Su director, Eduardo, tiene una consigna clara: sacar a chicas y chicos de las drogas, de la calle o de situaciones difíciles. El entiende el deporte como una actividad de superación personal, y por eso, insiste a las y los alumnos para que no falten a las clases o que vayan todo lo que puedan, como sea. Por que entiende que esa perseverancia, es aplicable a la vida en general.
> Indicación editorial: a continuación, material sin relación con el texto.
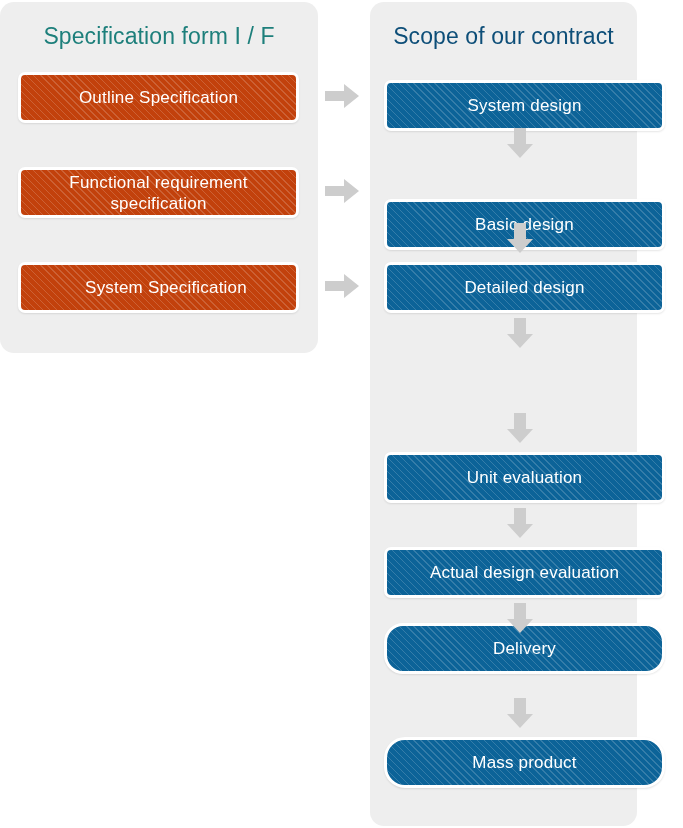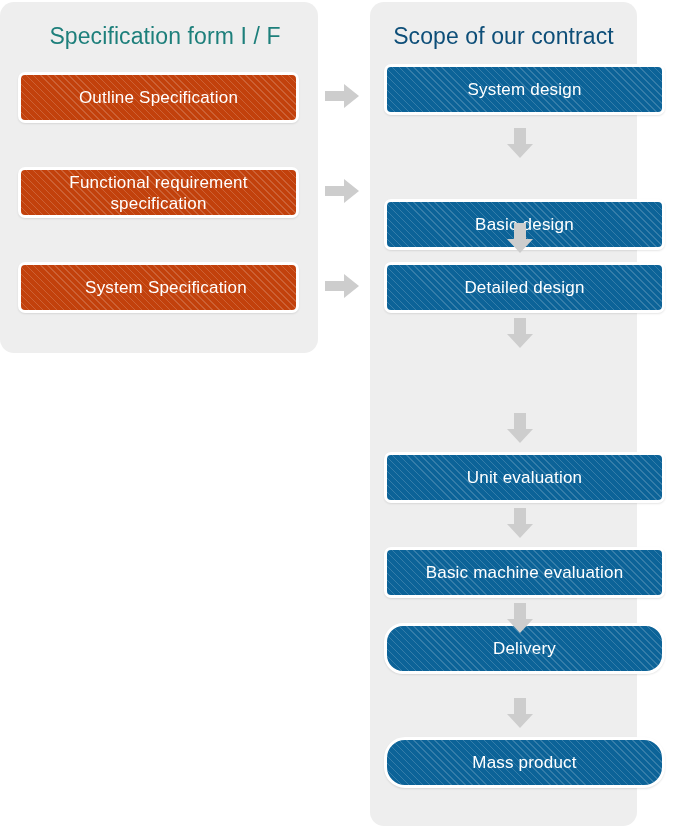--- a/index.html
+++ b/index.html
@@ -50,7 +50,6 @@
   #title-left {
     top: 20px;
     color: #1d7f7b;
-    margin-left: 6px;
   }
   #title-right {
     top: 20px;

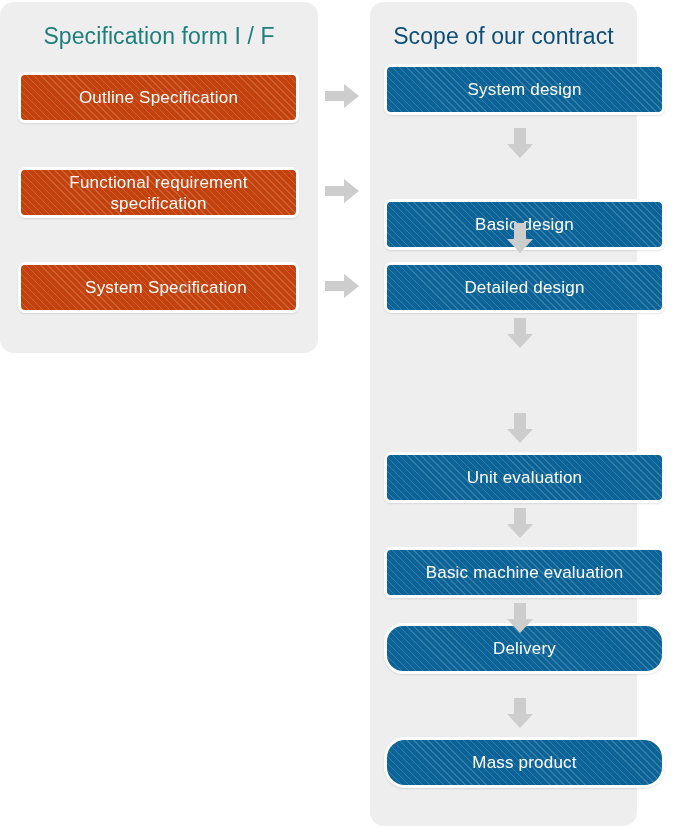--- a/index.html
+++ b/index.html
@@ -165,7 +165,7 @@
 <div class="panel" id="panel-right">
   <div class="panel-title" id="title-right">Scope of our contract</div>
 
-  <div class="box box-blue rbox" style="top:62px;justify-content:center;">
+  <div class="box box-blue rbox" style="top:78px;justify-content:center;">
     <span class="lbl">System design</span>
   </div>
 

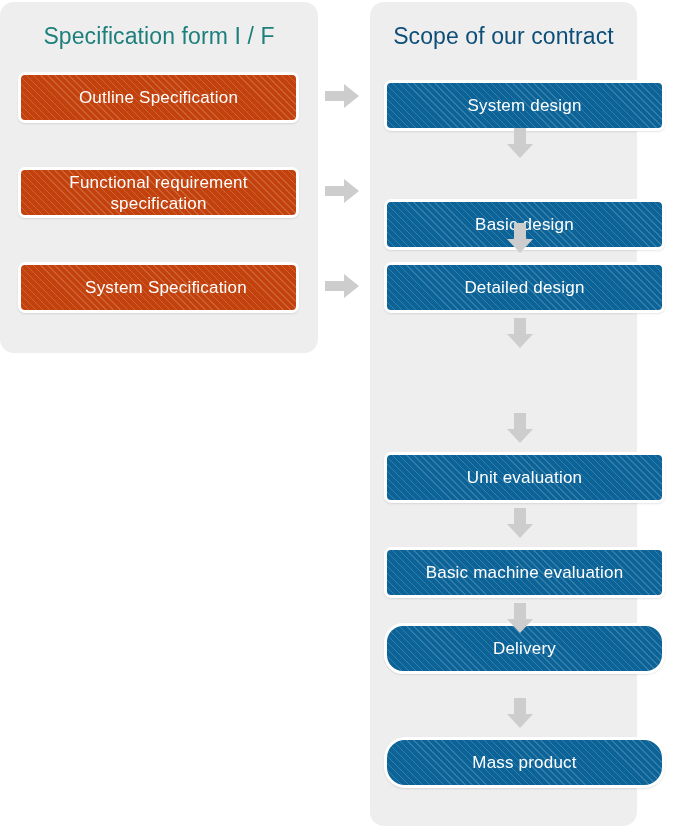--- a/index.html
+++ b/index.html
@@ -213,7 +213,7 @@
   </div>
 
   <div class="box box-blue rbox" style="top:545px;">
-    <span class="lbl">Basic machine evaluation</span>
+    <span class="lbl">Actual design evaluation</span>
   </div>
 
   <div class="arrow-down" style="left:137px; top:601px;">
La Escuela de Boxeo se sostiene a través del subsidio del Estado Provincial y los recursos no precisamente llueven, como si lo hacen los techos de chapa del gimnasio un día de lluvia. Bolsas "recauchutadas", como dice Eduardo, mancuernas de concreto a falta de pesas, paredes rotas, goteras, peras descocidas, guantes encintados o una heladera como elemento de seguridad para guardar los elementos de práctica, son solo algunas de las muestras de la falta de conciencia por parte de las autoridades, sobre lo transformador que puede ser en la vida de las y los jóvenes el deporte.

Todo esto no es impedimento para que Eduardo pueda sacar lo mejor de cada alumna y alumno, y hacerlos entrenar como futuros campeones. Esta es la Escuela de Eduardo Molina, y así es un día de práctica en su gimnasio.